TASK GOAL: Transcribe each record word for word. Skip the images.

Structured diff data

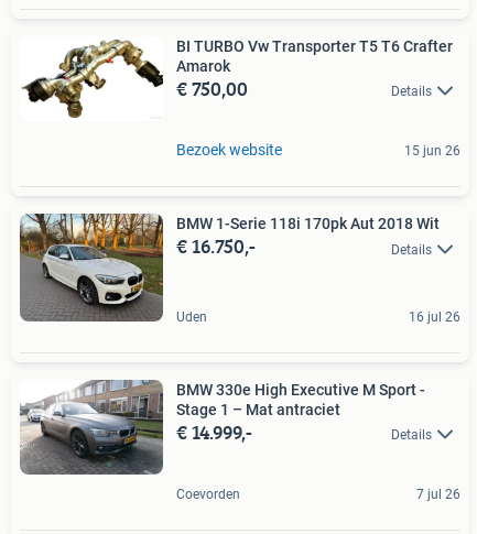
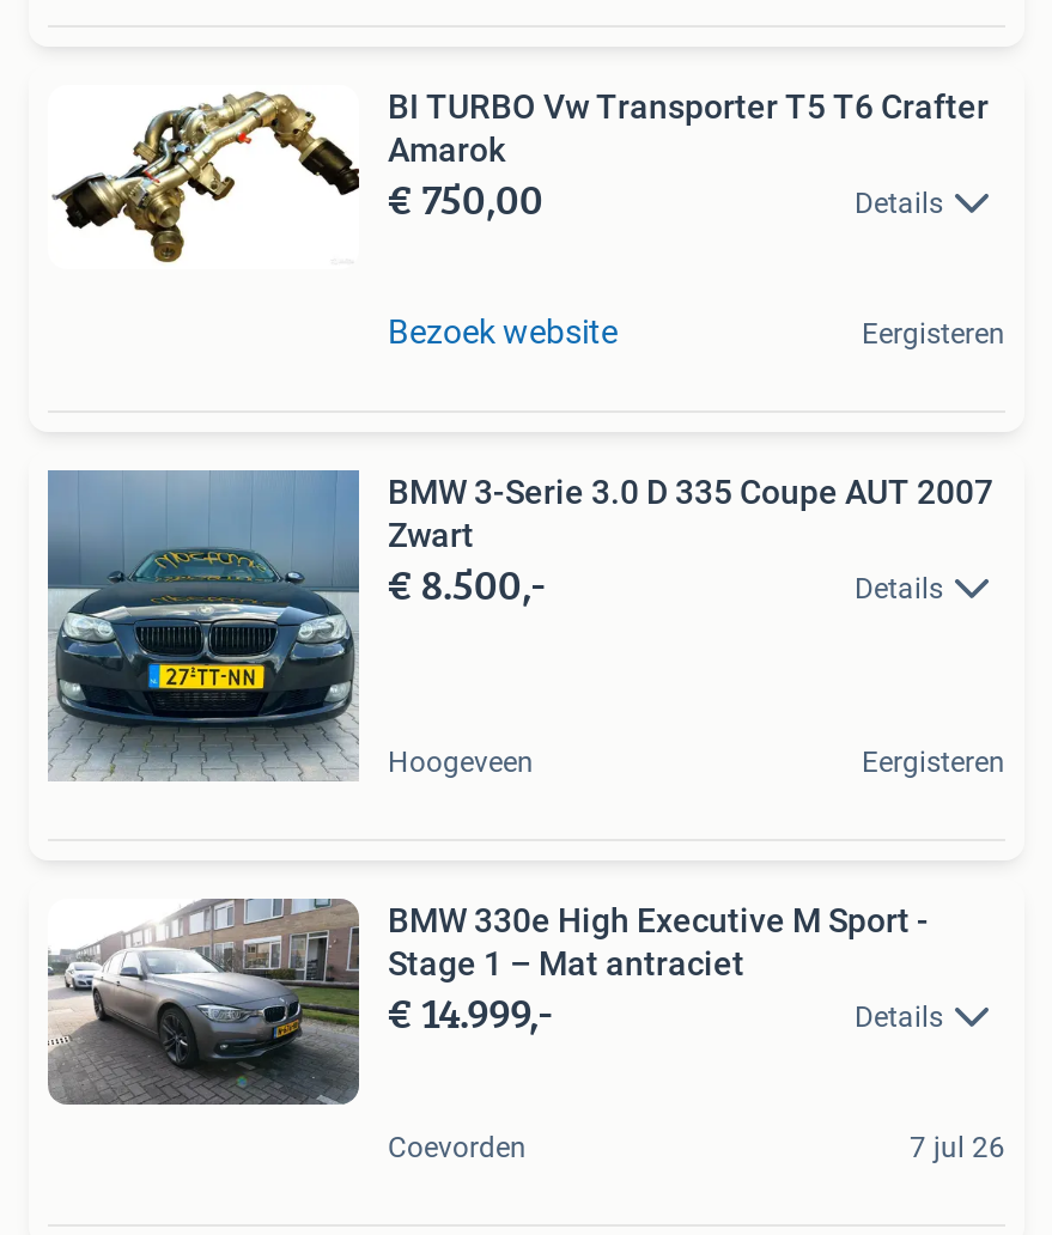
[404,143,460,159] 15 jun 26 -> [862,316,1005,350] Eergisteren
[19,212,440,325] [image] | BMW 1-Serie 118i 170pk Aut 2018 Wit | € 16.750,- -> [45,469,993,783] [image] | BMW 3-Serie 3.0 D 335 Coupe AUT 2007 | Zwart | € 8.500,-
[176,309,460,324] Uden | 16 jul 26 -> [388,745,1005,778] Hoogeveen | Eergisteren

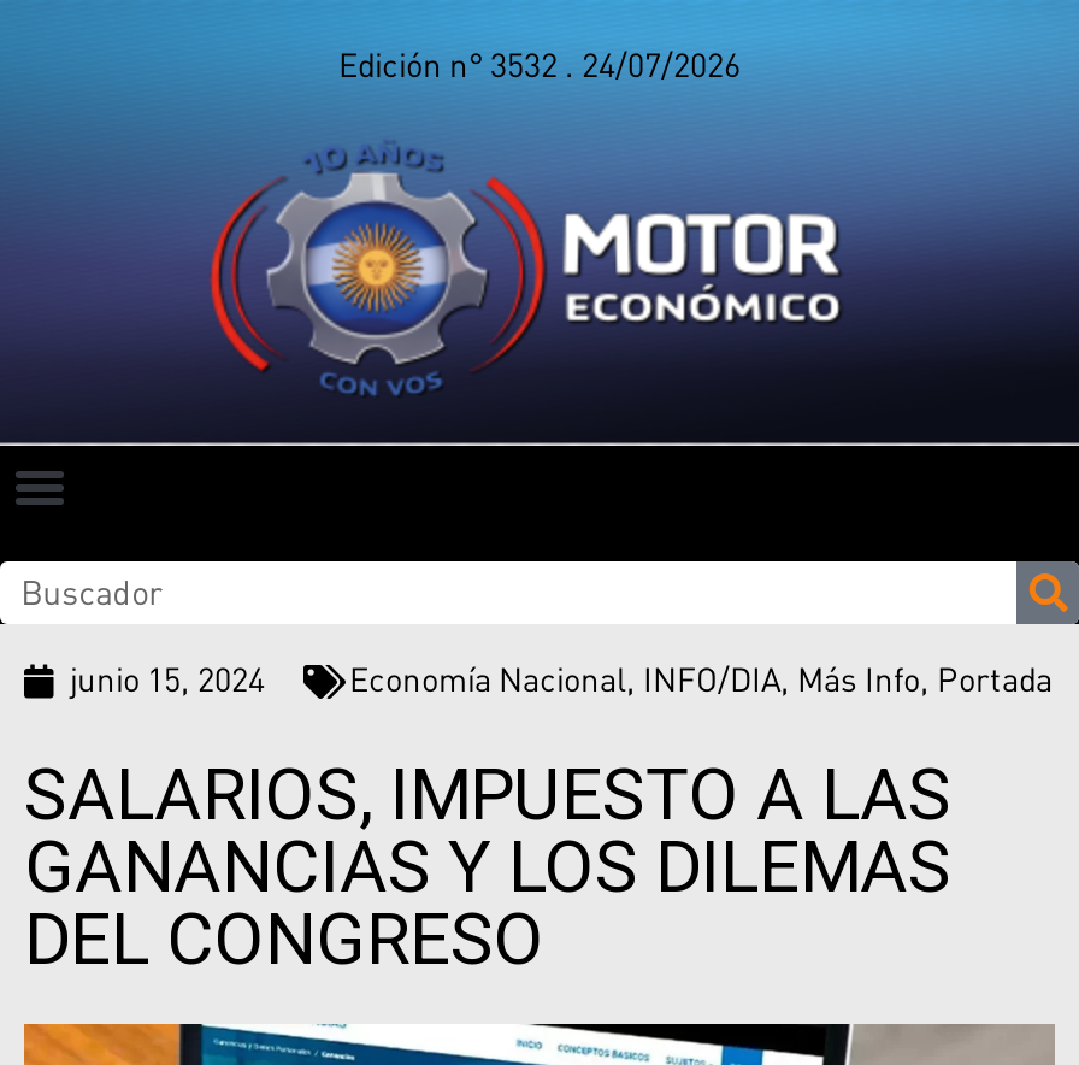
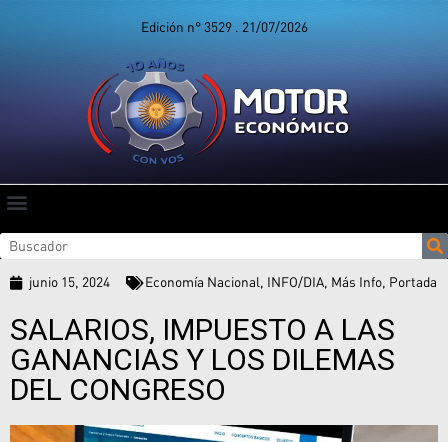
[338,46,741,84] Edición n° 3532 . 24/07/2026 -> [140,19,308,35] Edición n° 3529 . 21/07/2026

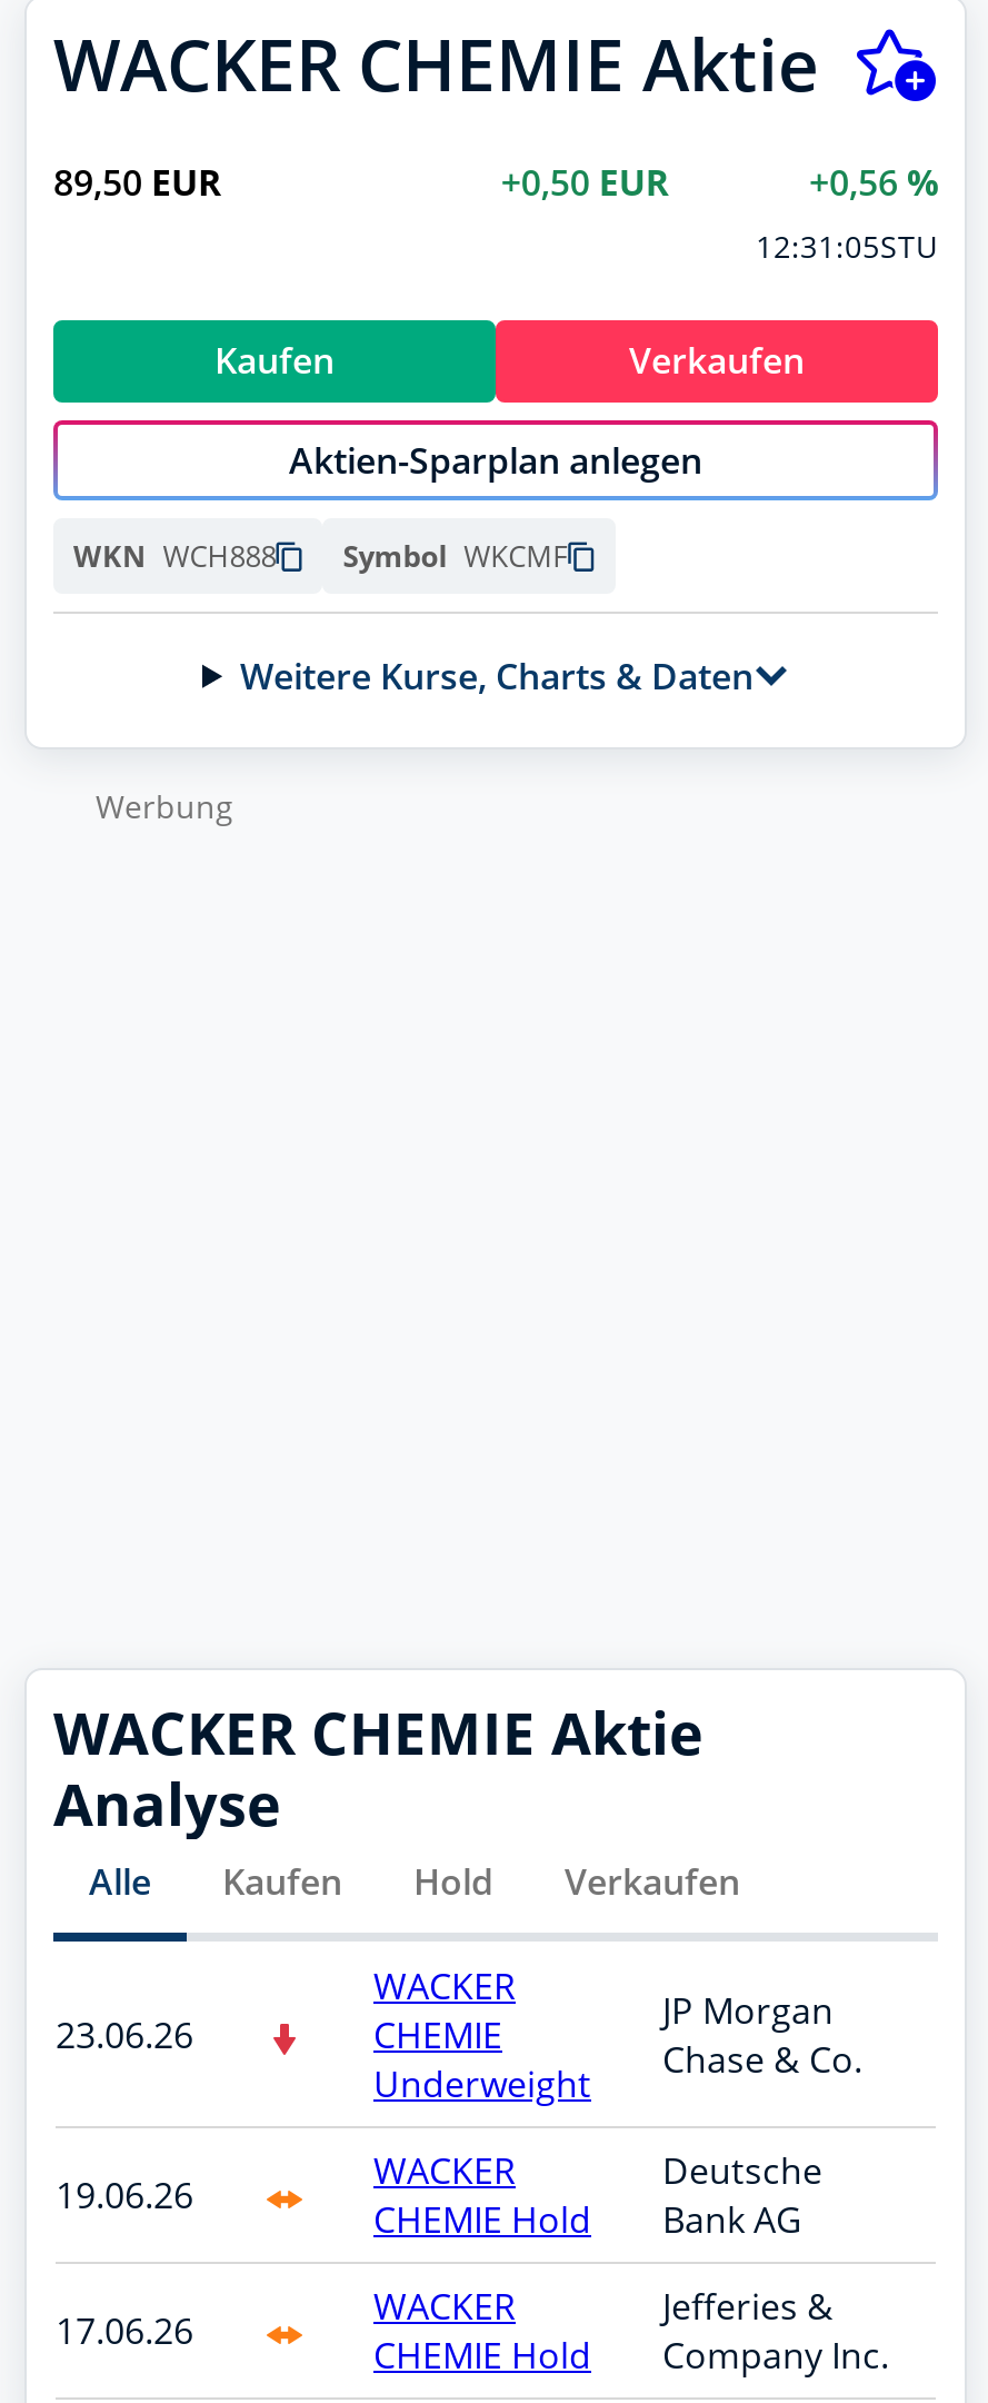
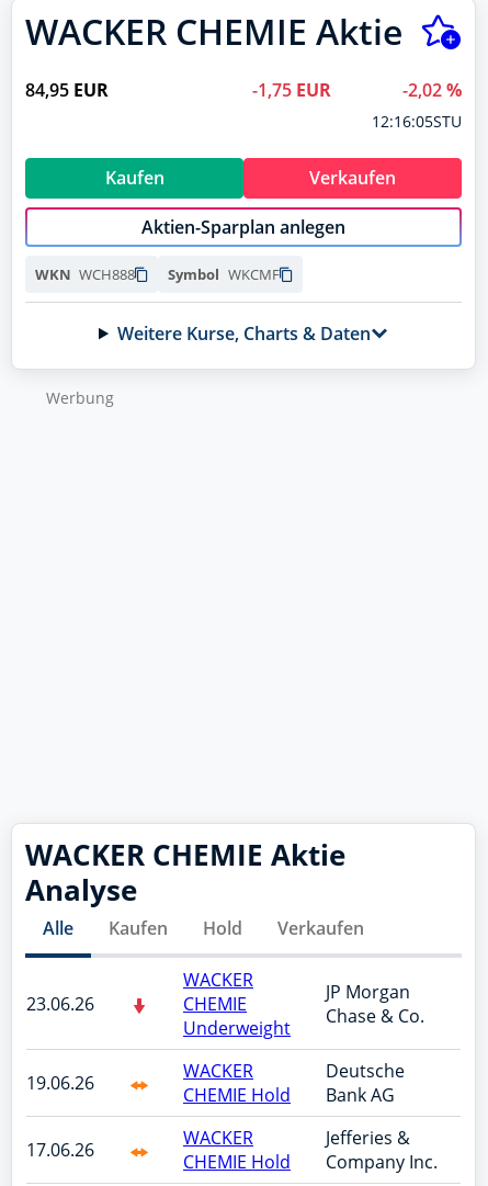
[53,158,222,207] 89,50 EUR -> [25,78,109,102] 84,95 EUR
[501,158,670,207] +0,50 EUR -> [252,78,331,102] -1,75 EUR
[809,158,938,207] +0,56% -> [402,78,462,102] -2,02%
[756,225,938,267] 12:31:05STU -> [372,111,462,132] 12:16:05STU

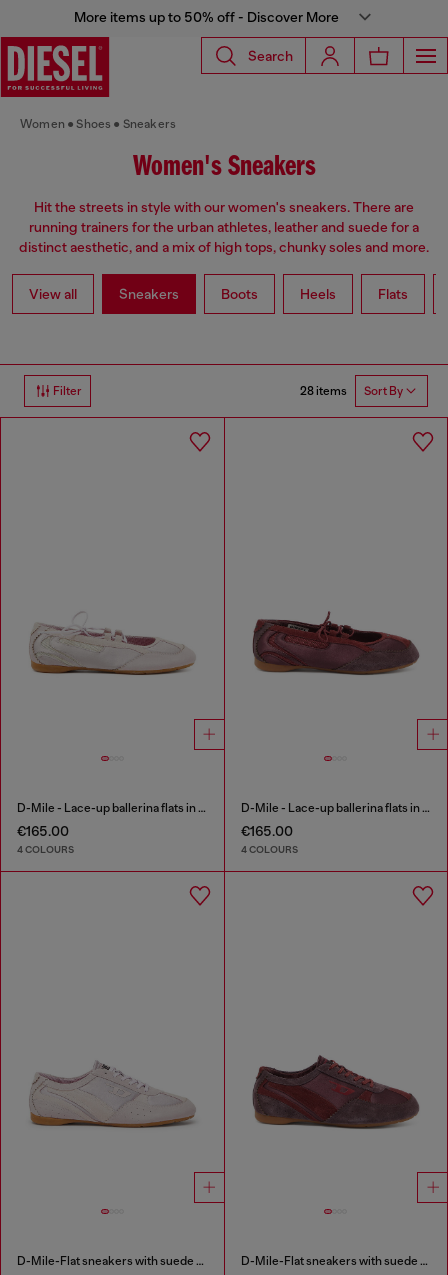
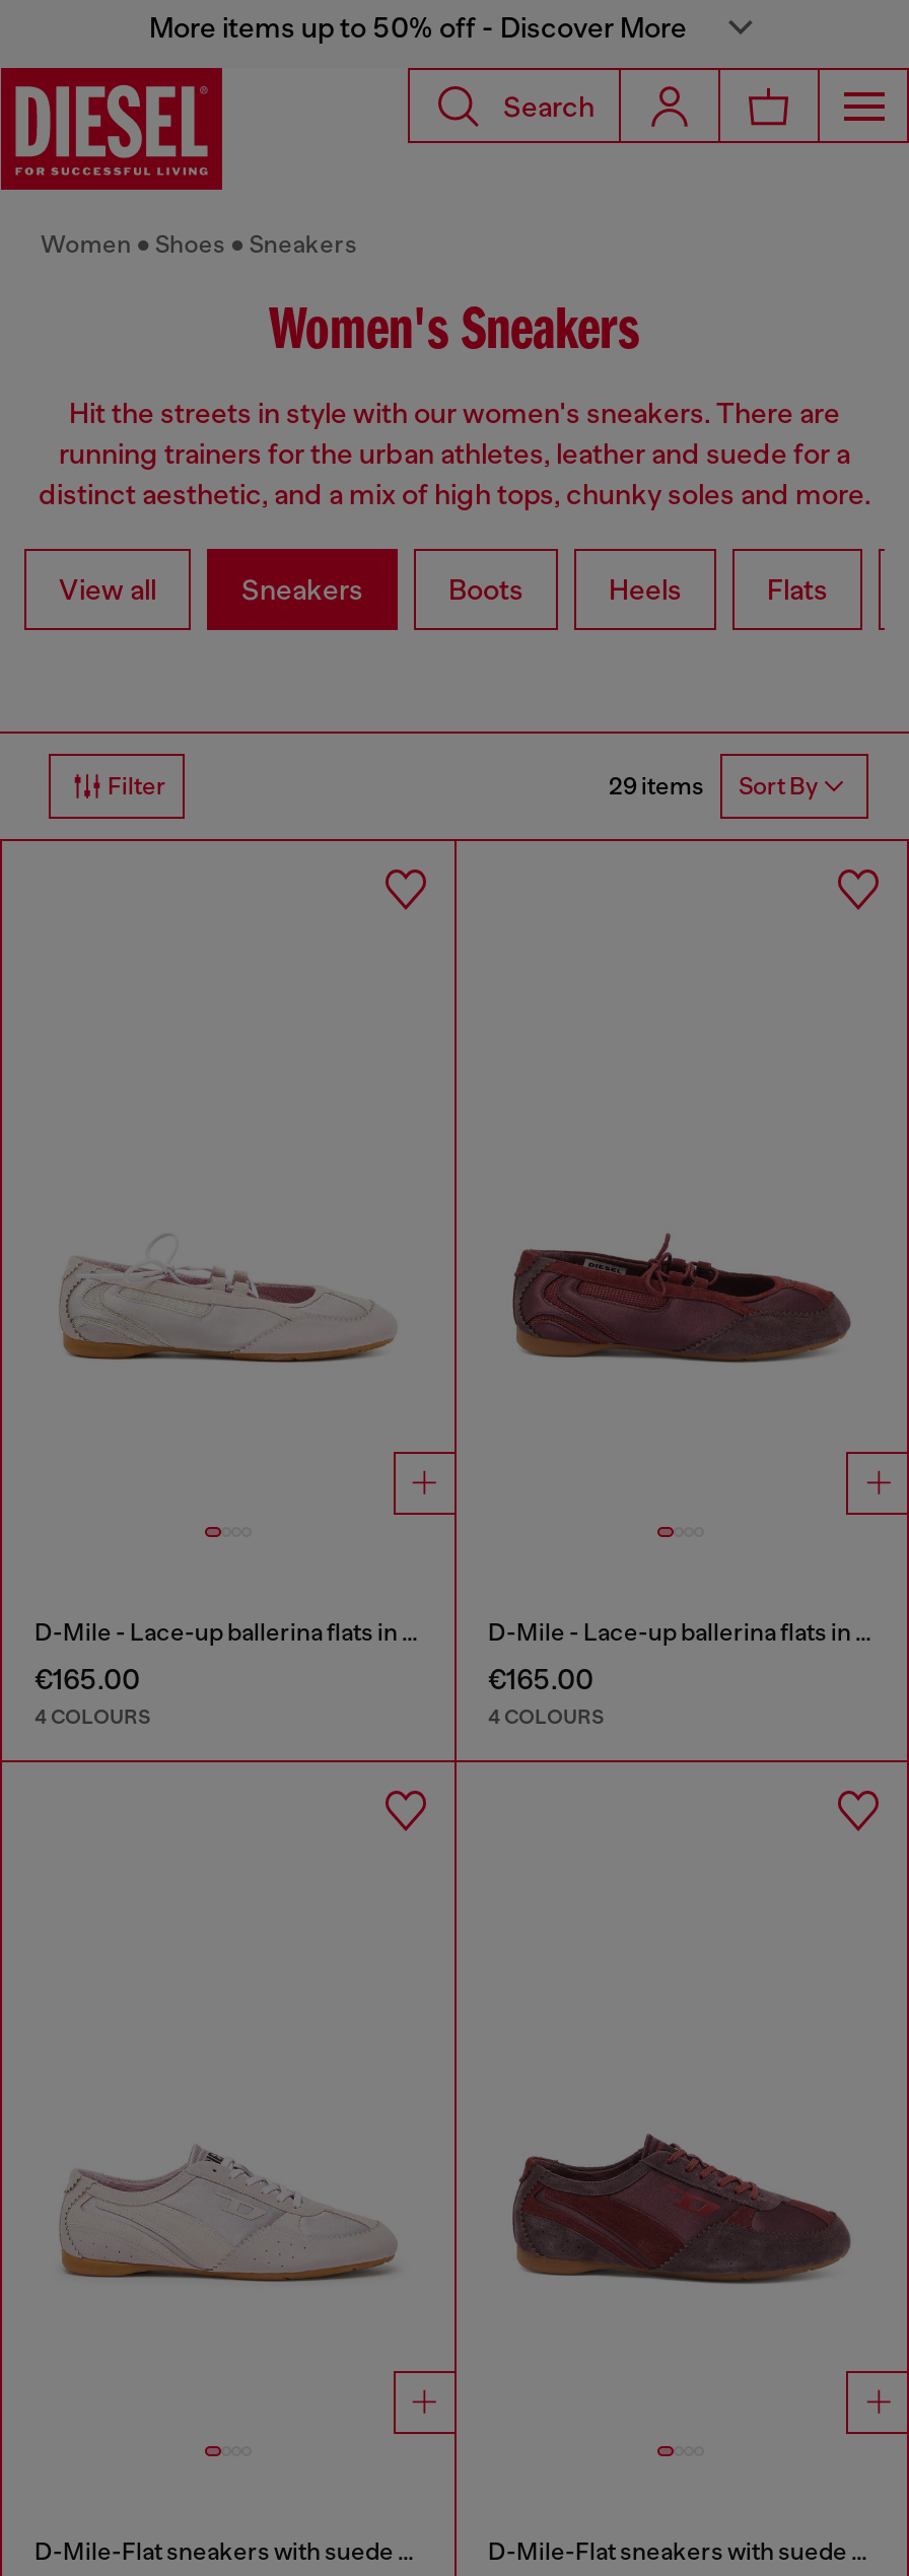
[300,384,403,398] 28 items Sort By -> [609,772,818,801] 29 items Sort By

ANSWER:
[404,143,460,159] 15 jun 26 -> [862,316,1005,350] Eergisteren
[19,212,440,325] [image] | BMW 1-Serie 118i 170pk Aut 2018 Wit | € 16.750,- -> [45,469,993,783] [image] | BMW 3-Serie 3.0 D 335 Coupe AUT 2007 | Zwart | € 8.500,-
[176,309,460,324] Uden | 16 jul 26 -> [388,745,1005,778] Hoogeveen | Eergisteren

[338,46,741,84] Edición n° 3532 . 24/07/2026 -> [140,19,308,35] Edición n° 3529 . 21/07/2026

[53,158,222,207] 89,50 EUR -> [25,78,109,102] 84,95 EUR
[501,158,670,207] +0,50 EUR -> [252,78,331,102] -1,75 EUR
[809,158,938,207] +0,56% -> [402,78,462,102] -2,02%
[756,225,938,267] 12:31:05STU -> [372,111,462,132] 12:16:05STU

[300,384,403,398] 28 items Sort By -> [609,772,818,801] 29 items Sort By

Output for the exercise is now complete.